Thanks, Benson, for runningthe date. I am going to pass on this one as I already have a Yankee.

Jan
 
This poses the question of dating year by ship date. My 1937 17ft HW has a 119XXX # and a 1937 ship date. The canoe in quateion has a 118XXX number and a shipdate of 1938. So using shipping dates allows the older canoe to be considered newer?

Jan

Old Town warehoused finished canoes in a "first-in last-out" manner.
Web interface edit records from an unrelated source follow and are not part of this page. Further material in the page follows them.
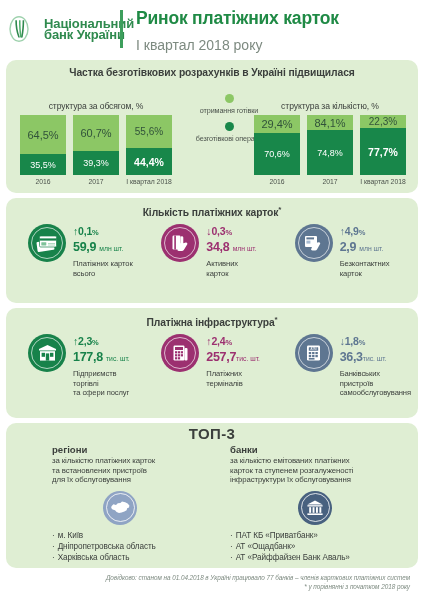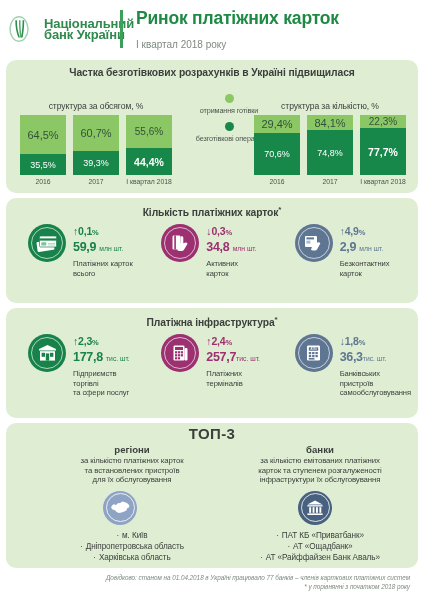--- a/index.html
+++ b/index.html
@@ -59,7 +59,7 @@
     line-height: 20px;
   }
   .sub-title {
-    font-size: 10px;
+    font-size: 14px;
     color: #7d8a80;
     margin-top: 11px;
     line-height: 12px;

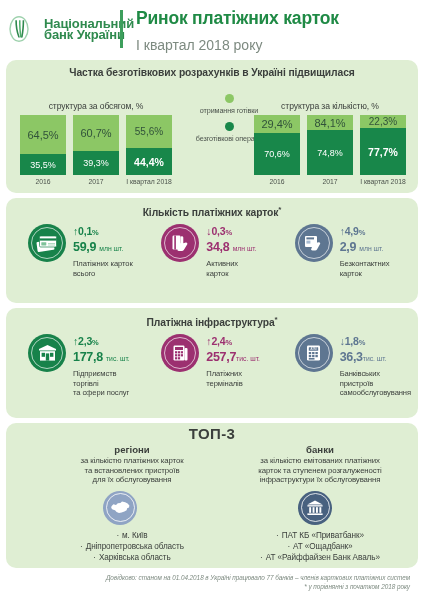--- a/index.html
+++ b/index.html
@@ -246,7 +246,7 @@
     display: flex;
     padding: 2px 8px 0 8px;
   }
-  .top3-col { width: 50%; padding-left: 38px; position: relative; text-align: center; }
+  .top3-col { width: 50%; padding-left: 38px; position: relative; }
   .top3-col.banks { padding-left: 18px; }
   .top3-head {
     font-size: 9.6px;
It happened fairly often that canoes that were finished earlier didn't ship before canoes finished later, and depending on the economy and factory production, we often see canoes that were stored for several years.

Dan
 
The wide horizontal spread on the chart at http://www.wcha.org/catalogs/old-town/oldtown_chart.html shows that there were occasionally some very long periods between the building and shipping dates as Dan mentioned. Sellers typically want to make a canoe seem older and often use the earliest date on the build record. I feel that a canoe isn't 'born' until it leaves the factory on the shipped date which is usually the latest date on the record. It does become an interesting philosophical question about what date to use.

Benson
 
Thanks for the discussion. I am sure that this will be debated for years re Old Town just as it is re many serial numbered collectables. However with many other things the company records are not as complete.